[Data provided]:
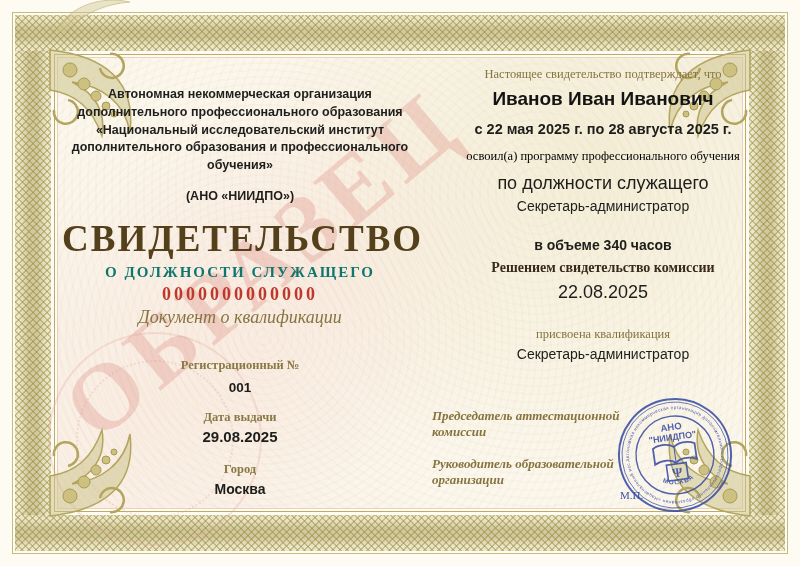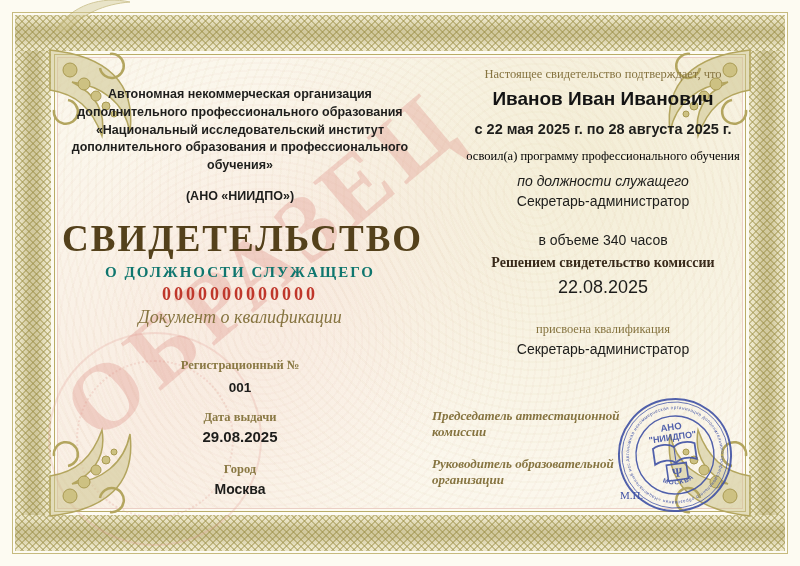--- a/index.html
+++ b/index.html
@@ -69,23 +69,23 @@
   .flabel{font-family:"Liberation Serif",serif;font-weight:bold;font-size:12.5px;color:#8a7944;}
   .fvalue{font-size:13.5px;font-weight:bold;color:#1d1d1b;}
   .f-reg{margin-top:30px;} .f-reg .fvalue{margin-top:7px;}
   .f-date{margin-top:15px;} .f-date .fvalue{margin-top:3px;font-size:15px;}
   .f-city{margin-top:17px;} .f-city .fvalue{margin-top:4px;font-size:14px;}
 
   .confirm{margin:0;font-family:"Liberation Serif",serif;font-size:12.5px;color:#867440;}
   .holder{margin:6px 0 0;font-size:19px;font-weight:bold;color:#141414;}
   .period{margin:11px 0 0;font-size:14.5px;font-weight:bold;}
   .program{margin:12px 0 0;font-family:Liberation Serif, serif;font-size:12.5px;color:#000000;}
-  .pos-label{margin:9px 0 0;font-size:14px;font-style:italic;}
+  .pos-label{margin:9px 0 0;font-size:18px;}
   .pos-value{margin:4px 0 0;font-size:14px;}
-  .volume{margin:23px 0 0;font-size:14px;font-weight:normal;}
+  .volume{margin:23px 0 0;font-size:14px;font-weight:bold;}
   .decision{margin:7px 0 0;font-family:"Liberation Serif",serif;font-weight:bold;
     font-size:14px;color:#38291a;}
   .decision-date{margin:6px 0 0;font-size:18px;font-weight:normal;}
   .qual-label{margin:24px 0 0;font-family:"Liberation Serif",serif;font-size:12.5px;color:#867440;}
   .qual-value{margin:4px 0 0;font-size:14px;}
 
   .signatures{position:absolute;left:432px;top:408px;width:210px;z-index:2;
     font-family:"Liberation Serif",serif;font-style:italic;font-weight:bold;
     font-size:13px;line-height:1.25;color:#867440;text-align:left;}
   .sig-entry{margin:0 0 15px;}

[Activity]: Give back the full data exactly as it reads, but drop the pictures.

[Expected answer]:
--- a/index.html
+++ b/index.html
@@ -69,23 +69,23 @@
   .flabel{font-family:"Liberation Serif",serif;font-weight:bold;font-size:12.5px;color:#8a7944;}
   .fvalue{font-size:13.5px;font-weight:bold;color:#1d1d1b;}
   .f-reg{margin-top:30px;} .f-reg .fvalue{margin-top:7px;}
   .f-date{margin-top:15px;} .f-date .fvalue{margin-top:3px;font-size:15px;}
   .f-city{margin-top:17px;} .f-city .fvalue{margin-top:4px;font-size:14px;}
 
   .confirm{margin:0;font-family:"Liberation Serif",serif;font-size:12.5px;color:#867440;}
   .holder{margin:6px 0 0;font-size:19px;font-weight:bold;color:#141414;}
   .period{margin:11px 0 0;font-size:14.5px;font-weight:bold;}
   .program{margin:12px 0 0;font-family:Liberation Serif, serif;font-size:12.5px;color:#000000;}
-  .pos-label{margin:9px 0 0;font-size:14px;font-style:italic;}
+  .pos-label{margin:9px 0 0;font-size:18px;}
   .pos-value{margin:4px 0 0;font-size:14px;}
-  .volume{margin:23px 0 0;font-size:14px;font-weight:normal;}
+  .volume{margin:23px 0 0;font-size:14px;font-weight:bold;}
   .decision{margin:7px 0 0;font-family:"Liberation Serif",serif;font-weight:bold;
     font-size:14px;color:#38291a;}
   .decision-date{margin:6px 0 0;font-size:18px;font-weight:normal;}
   .qual-label{margin:24px 0 0;font-family:"Liberation Serif",serif;font-size:12.5px;color:#867440;}
   .qual-value{margin:4px 0 0;font-size:14px;}
 
   .signatures{position:absolute;left:432px;top:408px;width:210px;z-index:2;
     font-family:"Liberation Serif",serif;font-style:italic;font-weight:bold;
     font-size:13px;line-height:1.25;color:#867440;text-align:left;}
   .sig-entry{margin:0 0 15px;}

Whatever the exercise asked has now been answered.